As a structure, prior can contain groups that do not appear in group. This can be useful if training is a subset a larger training set. classify ignores any groups that appear in the structure but not in the group array.

• The character vector or string scalar 'empirical', indicating that group prior probabilities should be estimated from the group relative frequencies in training.

prior defaults to a numeric vector of equal probabilities, i.e., a uniform distribution. prior is not used for discrimination by Mahalanobis distance, except for error rate calculation.

[class,err] = classify(...) also returns an estimate err of the misclassification error rate based on the training data. classify returns the apparent error rate, i.e., the percentage of observations in training that are misclassified, weighted by the prior probabilities for the groups.

[class,err,POSTERIOR] = classify(...) also returns a matrix POSTERIOR of estimates of the posterior probabilities that the jth training group was the source of the ith sample observation, i.e., Pr(group j|obs i). POSTERIOR is not computed for Mahalanobis discrimination.

[class,err,POSTERIOR,logp] = classify(...) also returns a vector logp containing estimates of the logarithms of the unconditional predictive probability density of the sample observations, p(obs i) = ∑p(obs i|group j)Pr(group j) over all groups. logp is not computed for Mahalanobis discrimination.

[class,err,POSTERIOR,logp,coeff] = classify(...) also returns a structure array coeff containing coefficients of the boundary curves between pairs of groups. Each element coeff(I,J) contains information for comparing group I to group J in the following fields:

• type — Type of discriminant function, from the type input.

• name1 — Name of the first group.

• name2 — Name of the second group.

• const — Constant term of the boundary equation (K)

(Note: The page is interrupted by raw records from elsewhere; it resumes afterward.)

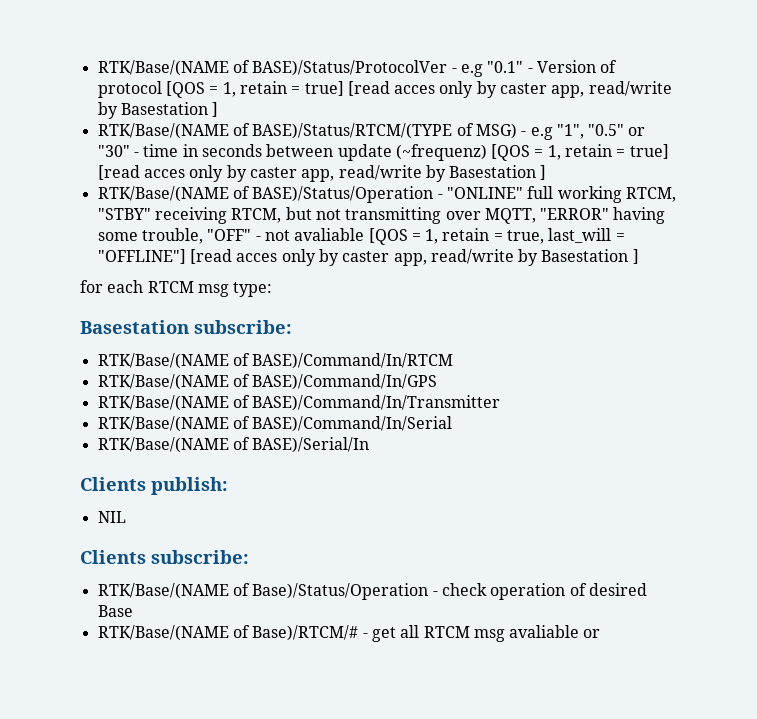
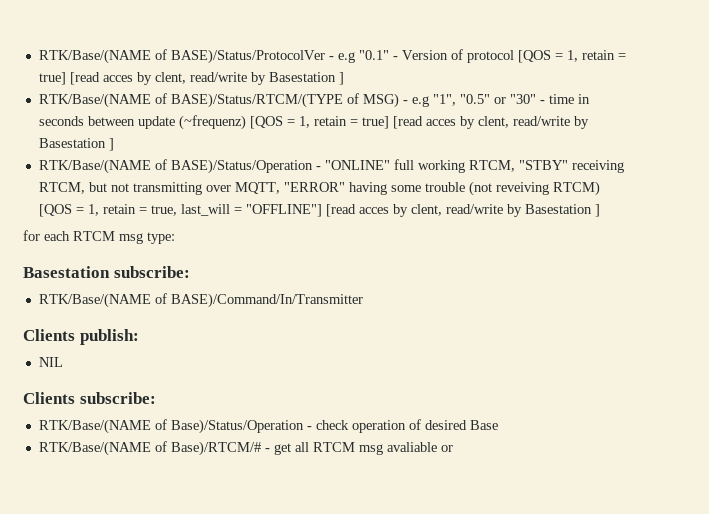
[439,81,585,98] only by caster app, -> [136,72,186,85] by clent,
[189,165,335,182] only by caster app, -> [459,116,509,129] by clent,
[141,228,365,244] trouble, "OFF" - not avaliable -> [424,181,600,196] trouble (not reveiving RTCM)
[281,249,427,266] only by caster app, -> [392,204,442,217] by clent,
[252,353,454,369] [97,374,438,390] [97,395,501,411] [97,416,453,432] [97,437,370,453] BASE)/Command/In/RTCM // RTK/Base/(NAME of BASE)/Command/In/GPS // RTK/Base/(NAME of BASE)/Command/In/Transmitter // RTK/Base/(NAME of BASE)/Command/In/Serial // RTK/Base/(NAME of BASE)/Serial/In -> [170,293,363,308] BASE)/Command/In/Transmitter

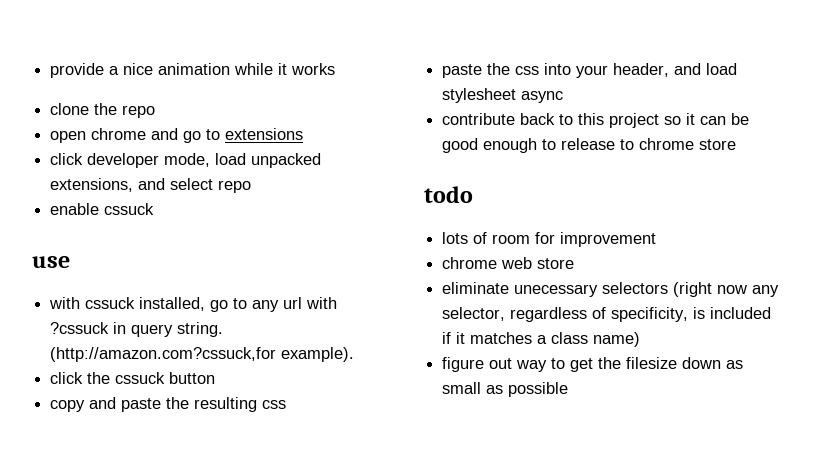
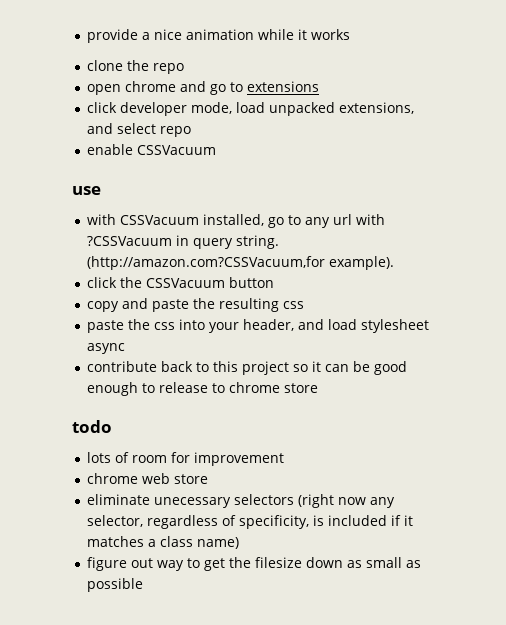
[104,203,155,215] cssuck -> [136,145,216,155] CSSVacuum
[85,297,136,309] cssuck -> [119,215,199,225] CSSVacuum
[50,322,110,334] ?cssuck -> [86,236,172,246] ?CSSVacuum
[50,347,277,362] (http://amazon.com?cssuck,for -> [86,256,325,270] (http://amazon.com?CSSVacuum,for
[115,372,166,384] cssuck -> [145,278,225,288] CSSVacuum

• linear — Linear coefficients of the boundary equation (L)

• quadratic — Quadratic coefficient matrix of the boundary equation (Q)

For the linear and diaglinear types, the quadratic field is absent, and a row x from the sample array is classified into group I rather than group J if 0 < K+x*L. For the other types, x is classified into group I if 0 < K+x*L+x*Q*x'.

## Examples

collapse all

For training data, use Fisher's sepal measurements for iris versicolor and virginica:

load fisheriris SL = meas(51:end,1); SW = meas(51:end,2); group = species(51:end); h1 = gscatter(SL,SW,group,'rb','v^',[],'off'); set(h1,'LineWidth',2) legend('Fisher versicolor','Fisher virginica',... 'Location','NW')

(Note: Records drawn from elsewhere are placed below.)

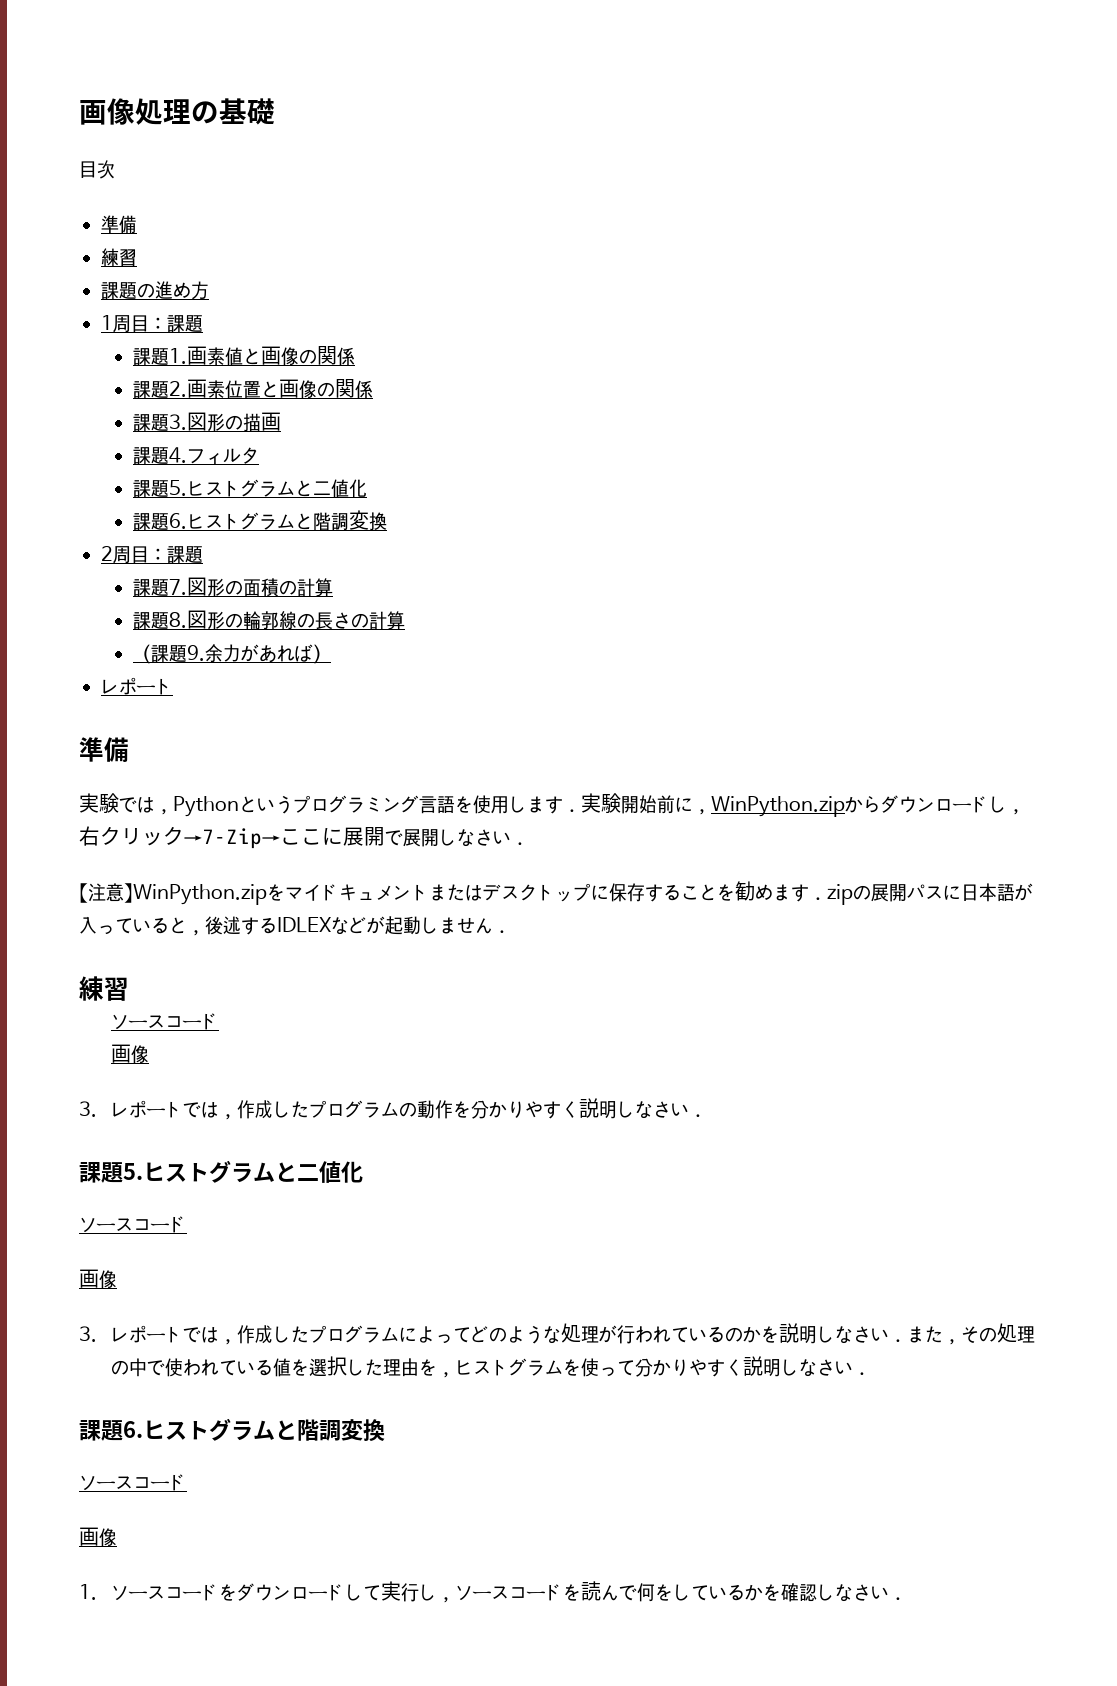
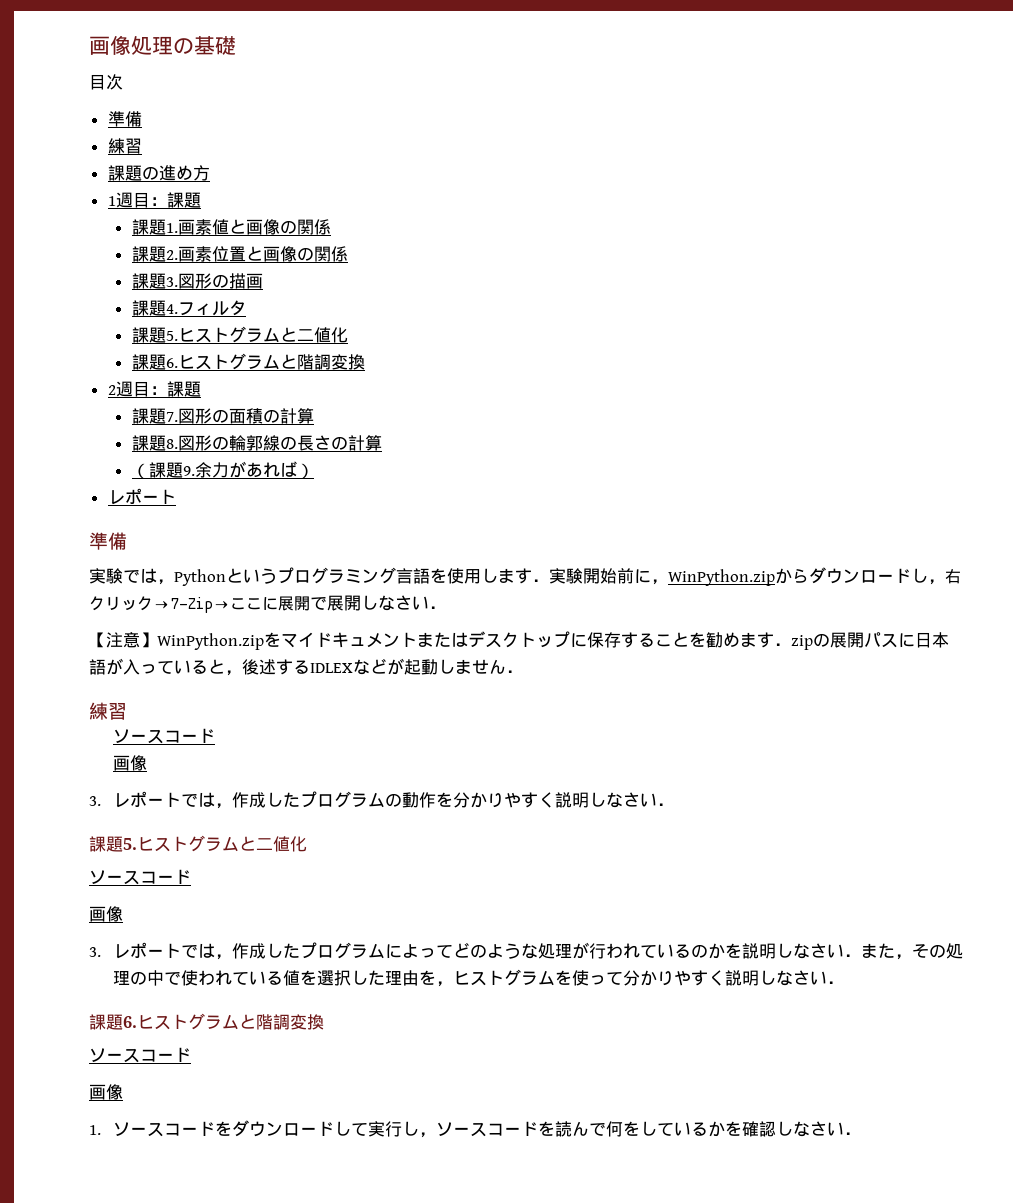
[113,315,131,333] 周 -> [115,192,133,208] 週
[113,546,131,564] 周 -> [115,381,133,397] 週

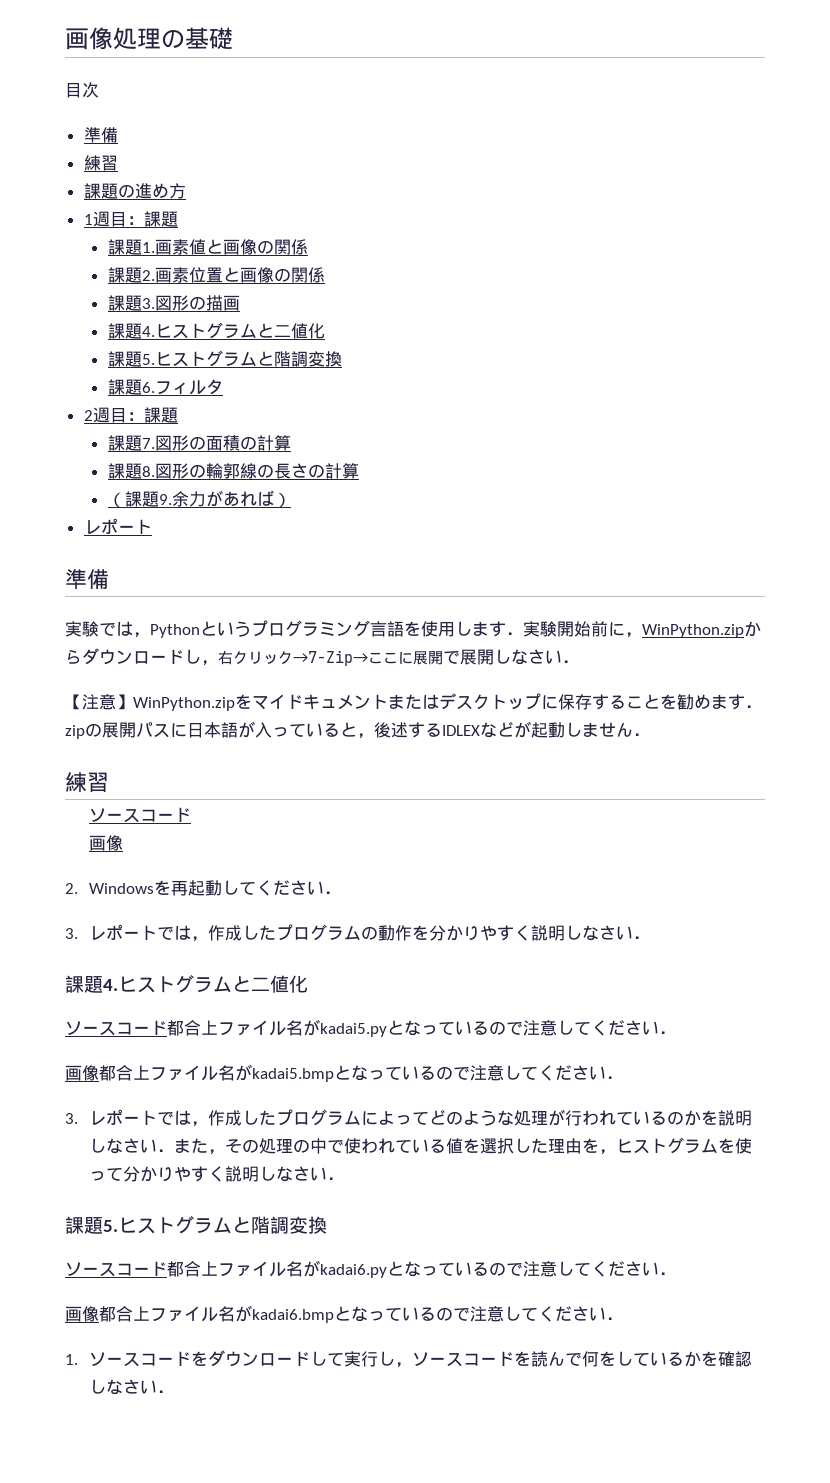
[177,300,246,316] [131,327,178,343] フィルタ // 課題5. -> (155, 331) none
[165,353,365,370] 6.ヒストグラムと階調変換 -> [141,350,342,367] [107,379,223,395] 5.ヒストグラムと階調変換 // 課題6.フィルタ
(147, 763) none -> [65,880,341,896] // 2. Windowsを再起動してください．
[123,838,137,850] 5. -> [103,979,118,991] 4.
[89,906,123,922] // 画像 -> [167,1019,676,1037] [65,1064,623,1082] 都合上ファイル名がkadai5.pyとなっているので注意してください． // 画像都合上ファイル名がkadai5.bmpとなっているので注意してください．
[123,1016,137,1028] 6. -> [103,1220,118,1232] 5.
[89,1084,123,1100] // 画像 -> [167,1260,676,1278] [65,1305,623,1323] 都合上ファイル名がkadai6.pyとなっているので注意してください． // 画像都合上ファイル名がkadai6.bmpとなっているので注意してください．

Classify a grid of measurements on the same scale:

[X,Y] = meshgrid(linspace(4.5,8),linspace(2,4)); X = X(:); Y = Y(:); [C,err,P,logp,coeff] = classify([X Y],[SL SW],... group,'Quadratic');

Visualize the classification:

hold on; gscatter(X,Y,C,'rb','.',1,'off'); K = coeff(1,2).const; L = coeff(1,2).linear; Q = coeff(1,2).quadratic; % Function to compute K + L*v + v'*Q*v for multiple vectors % v=[x;y]. Accepts x and y as scalars or column vectors. f = @(x,y) K + L(1)*x + L(2)*y + Q(1,1)*x.*x + (Q(1,2)+Q(2,1))*x.*y + Q(2,2)*y.*y; h2 = fimplicit(f,[4.5 8 2 4]); set(h2,'Color','m','LineWidth',2,'DisplayName','Decision Boundary') axis([4.5 8 2 4]) xlabel('Sepal Length') ylabel('Sepal Width') title('{\bf Classification with Fisher Training Data}')

## Alternative Functionality

The fitcdiscr function also performs discriminant analysis. You can train a classifier by using the fitcdiscr function and predict labels of new data by using the predict function. The fitcdiscr supports cross-validation and hyperparameter optimization and does not require you to fit the classifier every time you make a new prediction or you change prior probabilities.

## References

[1] Krzanowski, W. J. Principles of Multivariate Analysis: A User's Perspective. New York: Oxford University Press, 1988.

[2] Seber, G. A. F. Multivariate Observations. Hoboken, NJ: John Wiley & Sons, Inc., 1984.